### PROBLEM:
An exact restatement of the entire listing is needed, excluding all images.
(RECORDS PROVIDED)
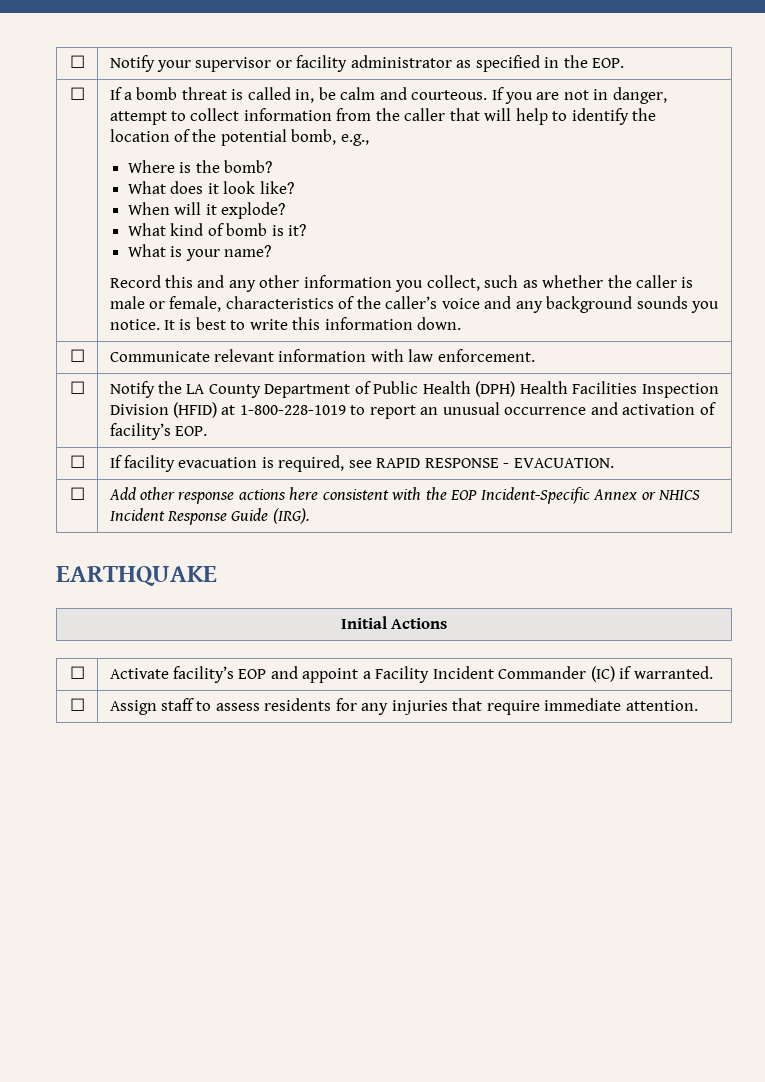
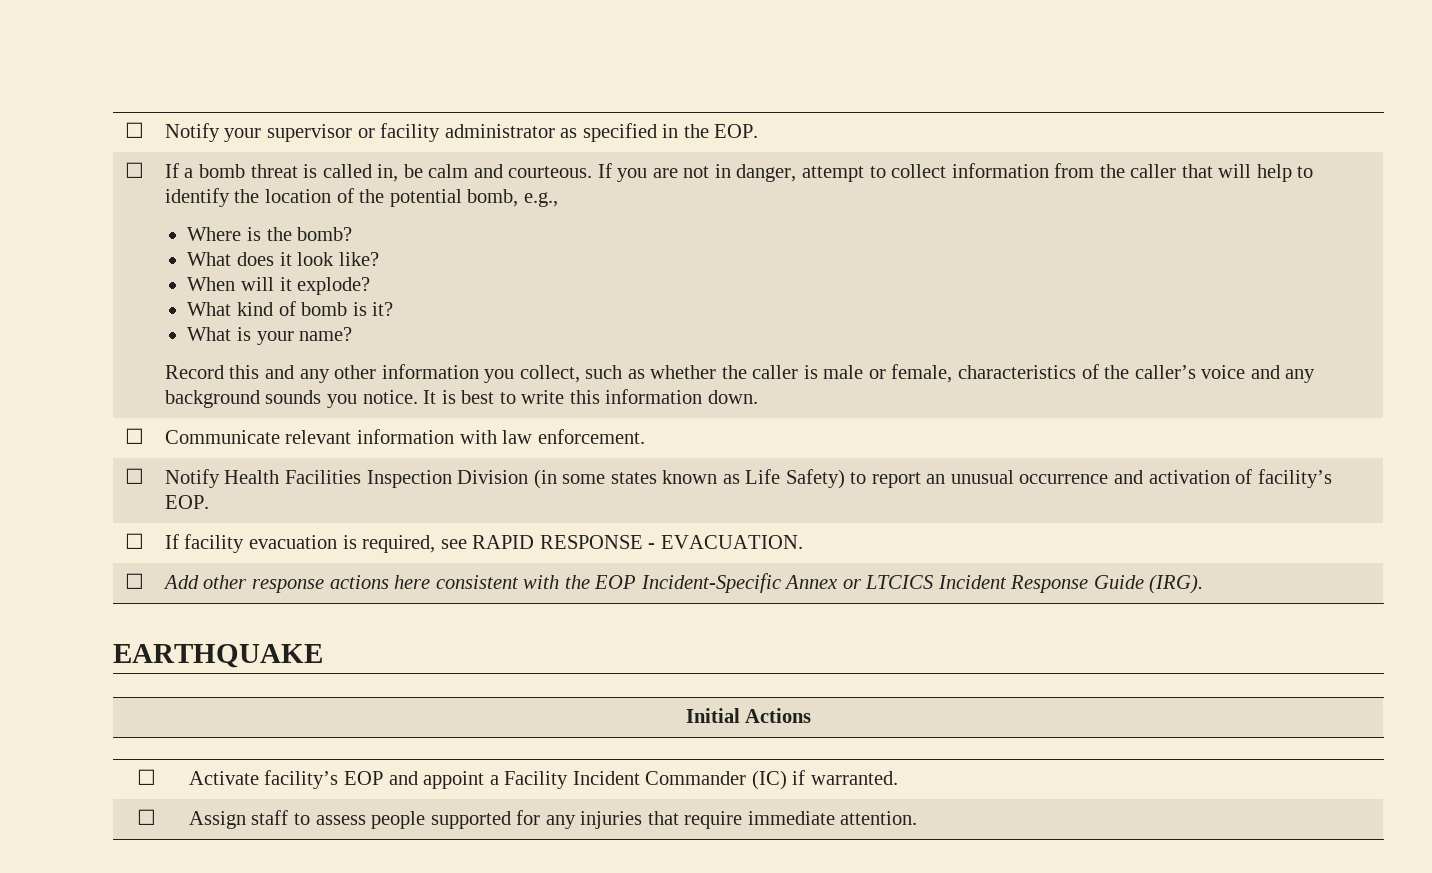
- ☐ | Notify the LA County Department of Public Health (DPH) Health Facilities Inspection Division (HFID) at 1-800-228-1019 to report an unusual occurrence and activation of facility’s EOP.
+ ☐ | Notify Health Facilities Inspection Division (in some states known as Life Safety) to report an unusual occurrence and activation of facility’s EOP.
- ☐ | Add other response actions here consistent with the EOP Incident-Specific Annex or NHICS Incident Response Guide (IRG).
+ ☐ | Add other response actions here consistent with the EOP Incident-Specific Annex or LTCICS Incident Response Guide (IRG).
- ☐ | Assign staff to assess residents for any injuries that require immediate attention.
+ ☐ | Assign staff to assess people supported for any injuries that require immediate attention.

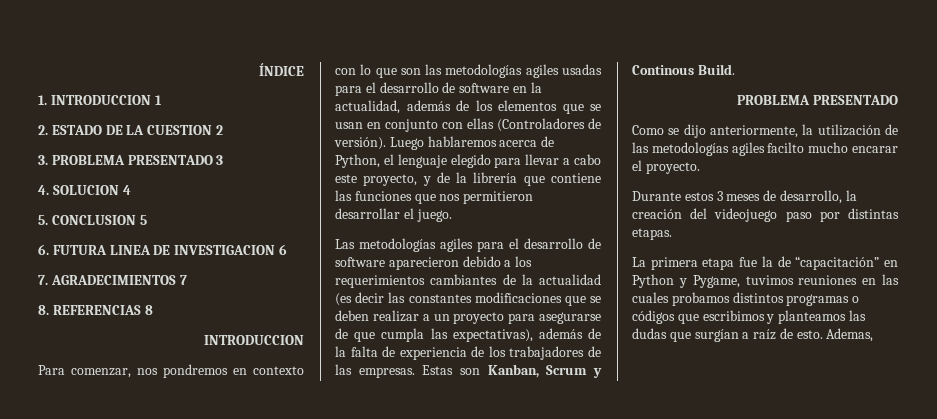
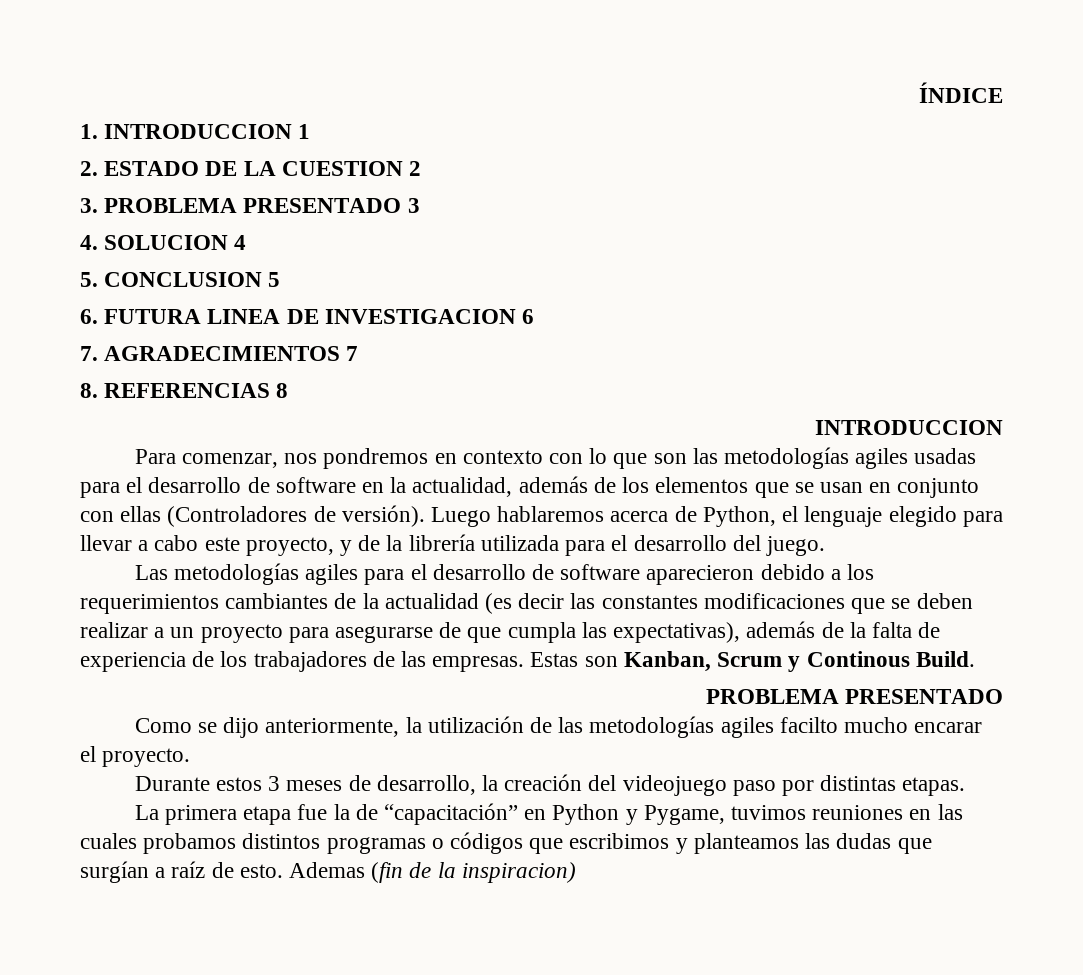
- Luego hablaremos acerca de Python, el lenguaje elegido para llevar a cabo este proyecto, y de la librería que contiene las funciones que nos permitieron desarrollar el juego.
+ Luego hablaremos acerca de Python, el lenguaje elegido para llevar a cabo este proyecto, y de la librería utilizada para el desarrollo del juego.
- Ademas,
+ Ademas (fin de la inspiracion)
(End RECORDS PROVIDED)
### EXERCISE SOLUTION:
- ☐ | Notify the LA County Department of Public Health (DPH) Health Facilities Inspection Division (HFID) at 1-800-228-1019 to report an unusual occurrence and activation of facility’s EOP.
+ ☐ | Notify Health Facilities Inspection Division (in some states known as Life Safety) to report an unusual occurrence and activation of facility’s EOP.
- ☐ | Add other response actions here consistent with the EOP Incident-Specific Annex or NHICS Incident Response Guide (IRG).
+ ☐ | Add other response actions here consistent with the EOP Incident-Specific Annex or LTCICS Incident Response Guide (IRG).
- ☐ | Assign staff to assess residents for any injuries that require immediate attention.
+ ☐ | Assign staff to assess people supported for any injuries that require immediate attention.

- Luego hablaremos acerca de Python, el lenguaje elegido para llevar a cabo este proyecto, y de la librería que contiene las funciones que nos permitieron desarrollar el juego.
+ Luego hablaremos acerca de Python, el lenguaje elegido para llevar a cabo este proyecto, y de la librería utilizada para el desarrollo del juego.
- Ademas,
+ Ademas (fin de la inspiracion)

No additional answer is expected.